Saturday, December 16, 2006

A liturgia dos insanos


1. Por aqui somos de carne e sal,
ou mesmo, de sol nascente,
longe do estéril turbilhão da rua.

2.As palavras que nos revelam,
são de luz pura e de encantamento,
e mais ainda, o delírio incessante
que nos confessa o tépido bafejo da aurora.

Não há lua no céu


1.Letárgico o rio deflui
silencioso dentro de uma noite afável,
E vagando pelo cosmo
vai tecendo estrelas-marinhas
pelas dóceis nuvens, que são também
de agua imaculada, e resguardam as profunduras
da tranquilidade, que somente os anjos desfrutam.

2.Pela janela quebrada
do meu quarto, vislumbro
o plenilúnio romper, e quedar
ensombrando a monocromática paisagem
de arvoredos tímidos, e de cores fugidas.
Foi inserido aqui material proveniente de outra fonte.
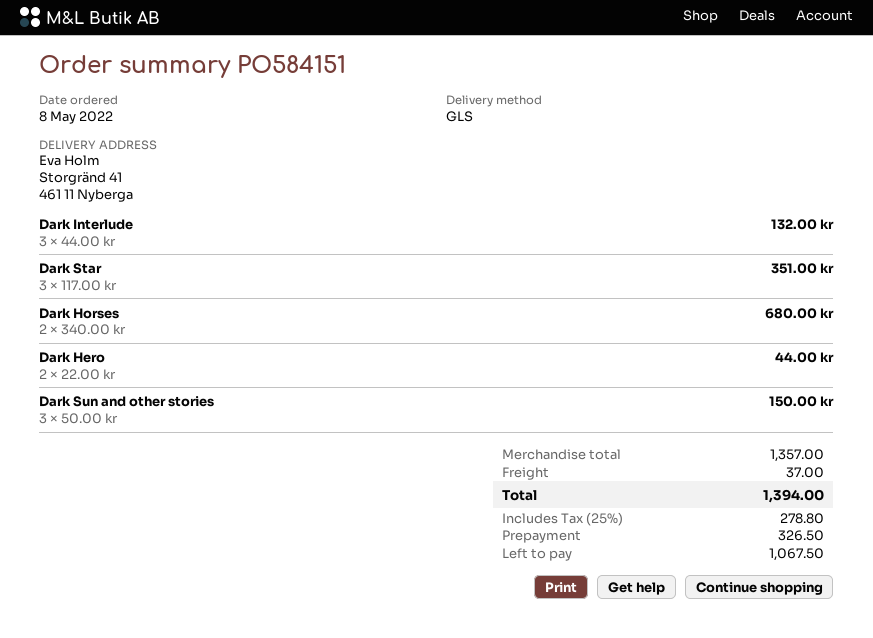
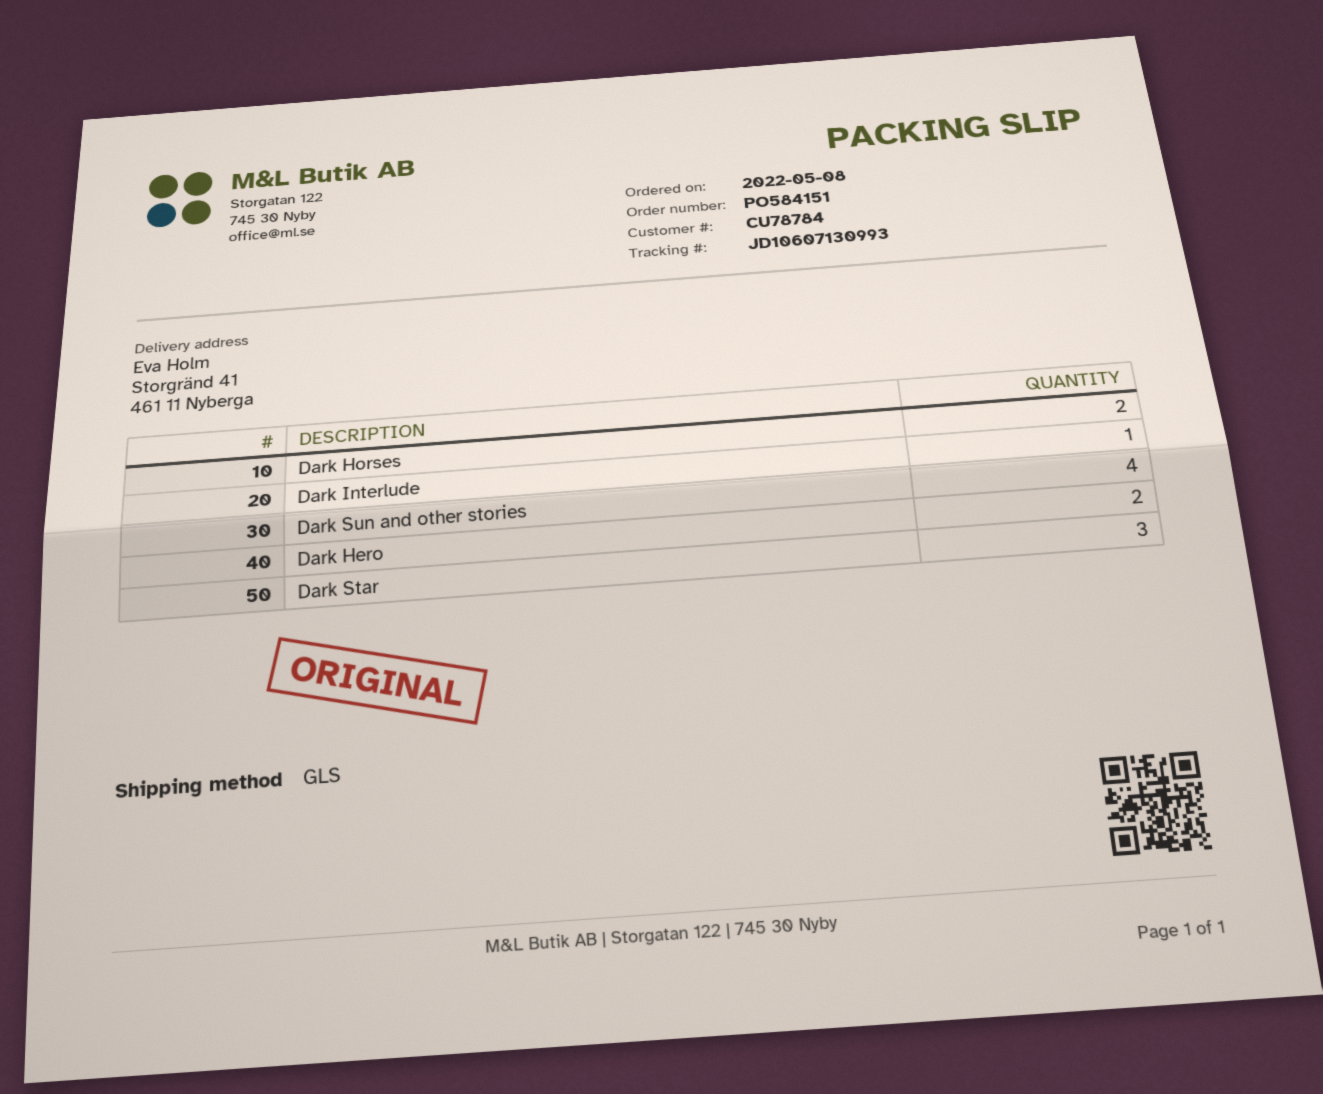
Dark Interlude: 3 -> 1
Dark Sun and other stories: 3 -> 4

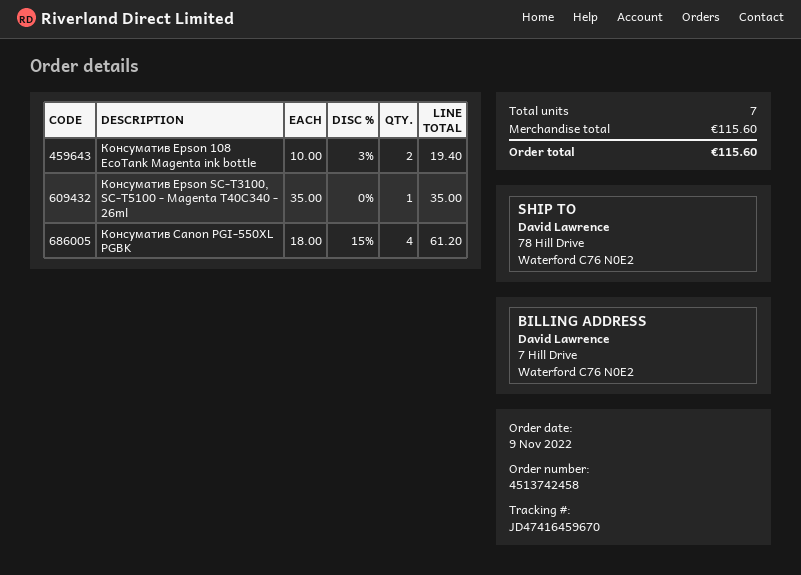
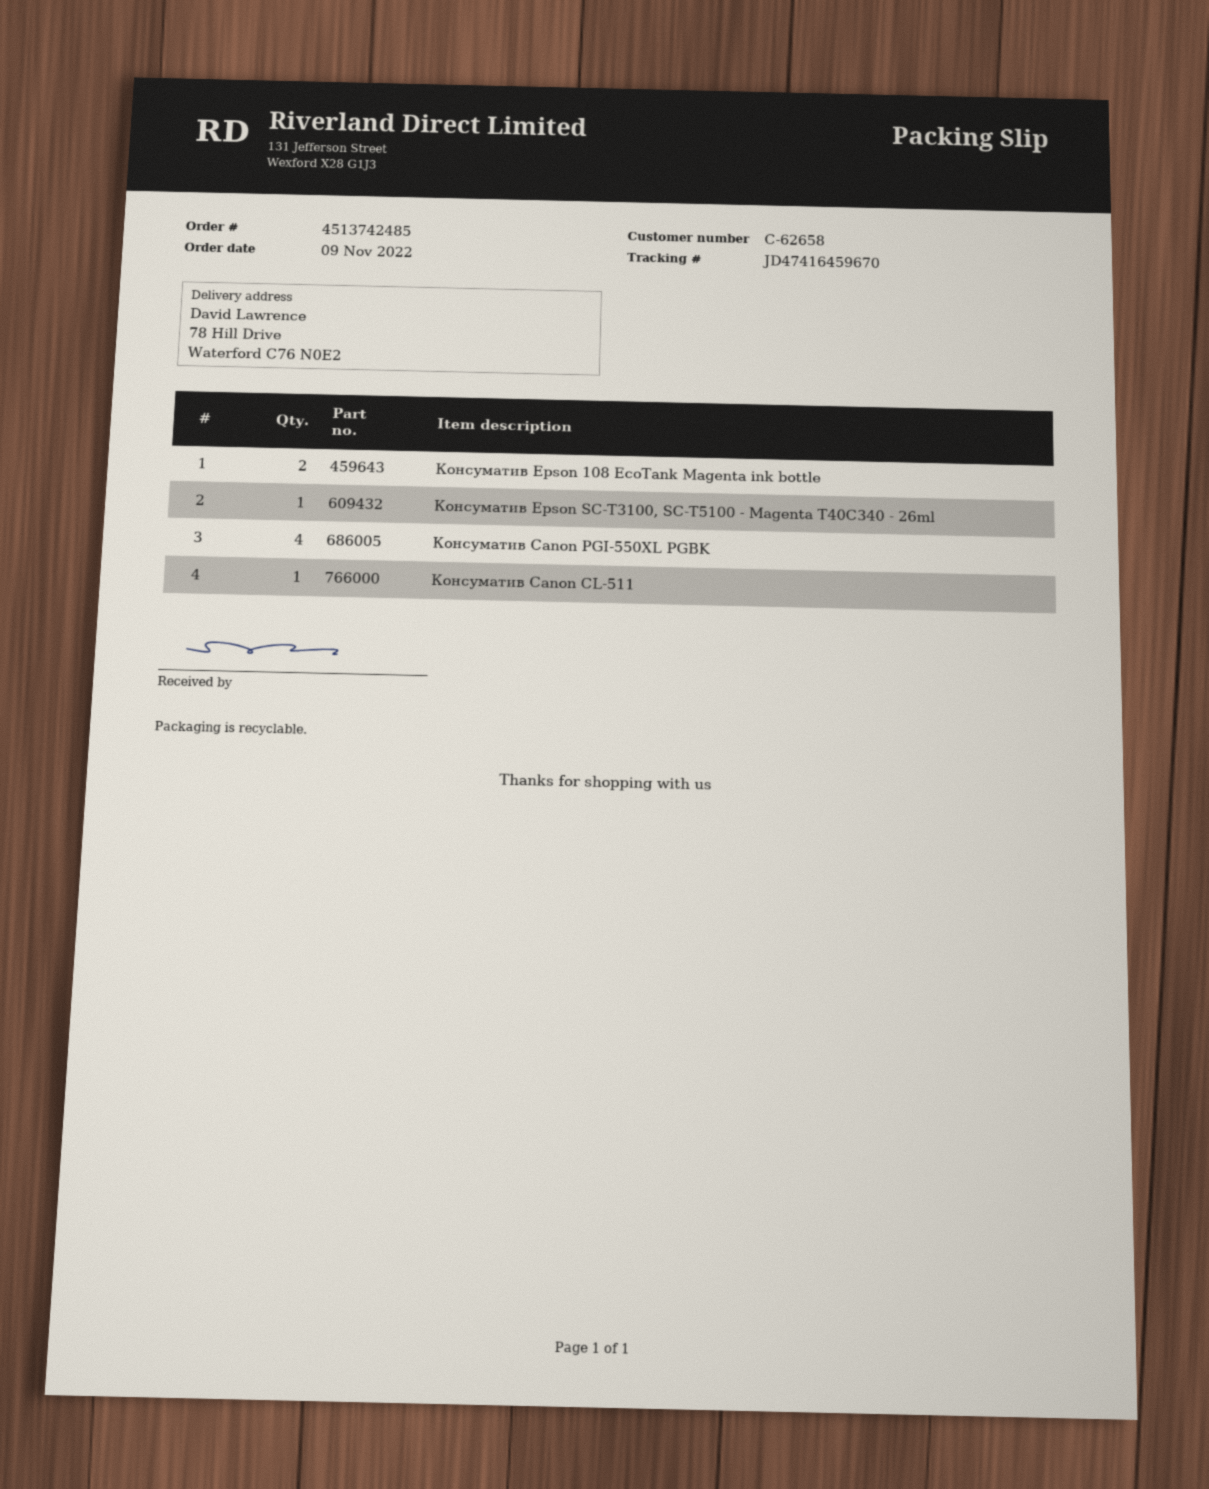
order number: 4513742458 -> 4513742485
Консуматив Canon CL-511: none -> 1

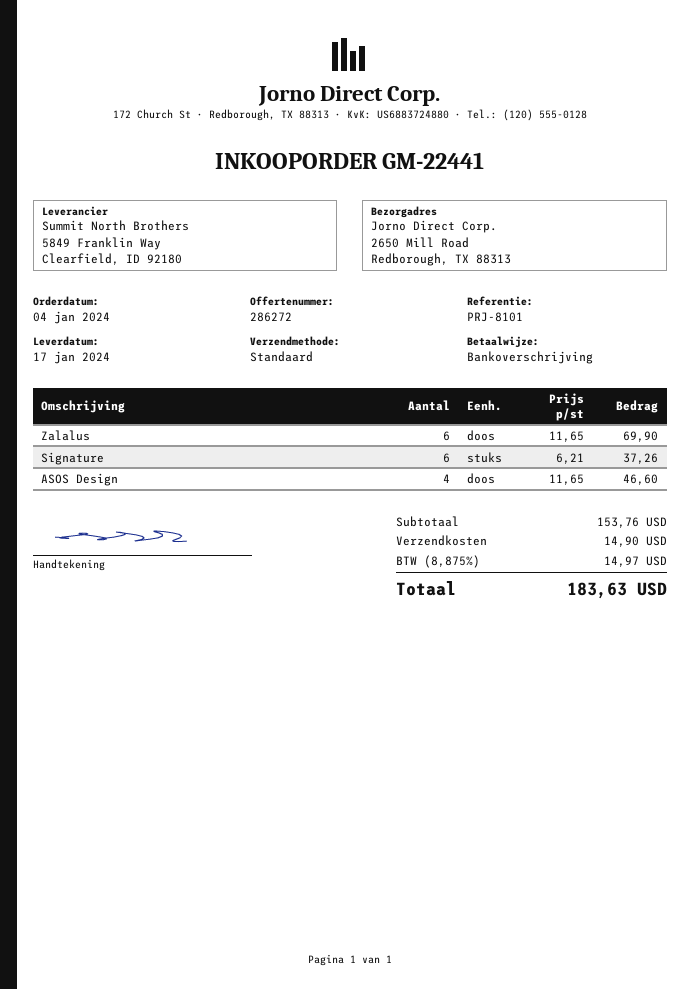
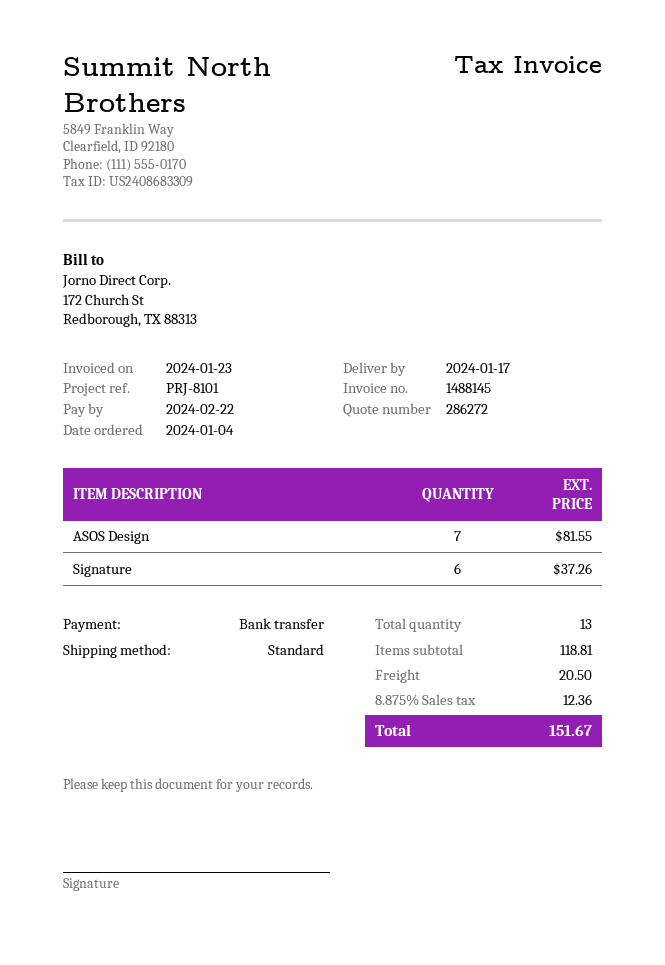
Zalalus: 6 for 69.90 -> none
ASOS Design: 4 for 46.60 -> 7 for 81.55
subtotal: 153.76 -> 118.81
shipping: 14.90 -> 20.50
tax: 8.875% = 14.97 -> 8.875% = 12.36
total: 183.63 -> 151.67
3.Nas calçadas frias, os dedos pedintes
dos meninos reluzem, trepidantes
remendam sonhos havidos, de um áureo
alvorecer.

Há um homem

1.Há um homem em cada
noite, que se multiplica em suadas mãos
para esmerar um corpo amado.


2.Há um homem
que se dissolve em suspiros
e queda fatigado nos teus braços
a cada noite, mulher!


3. E no oficio árduo das madrugadas
nasce um homem, um homem novo,
um homem de mil e uma auroras
assim como se plagiasse o resplandecer
dos teus olhos, mulher,
para cravar os astros de prazer.


4. Há um homem, mulher,
um homem que sou,
um homem que nasço,
somente quando te amo.

???Dúvidas I???

1. De quem é a arma que embala o medo da criança órfã que vagueia pelas ruas frias do nosso remorso?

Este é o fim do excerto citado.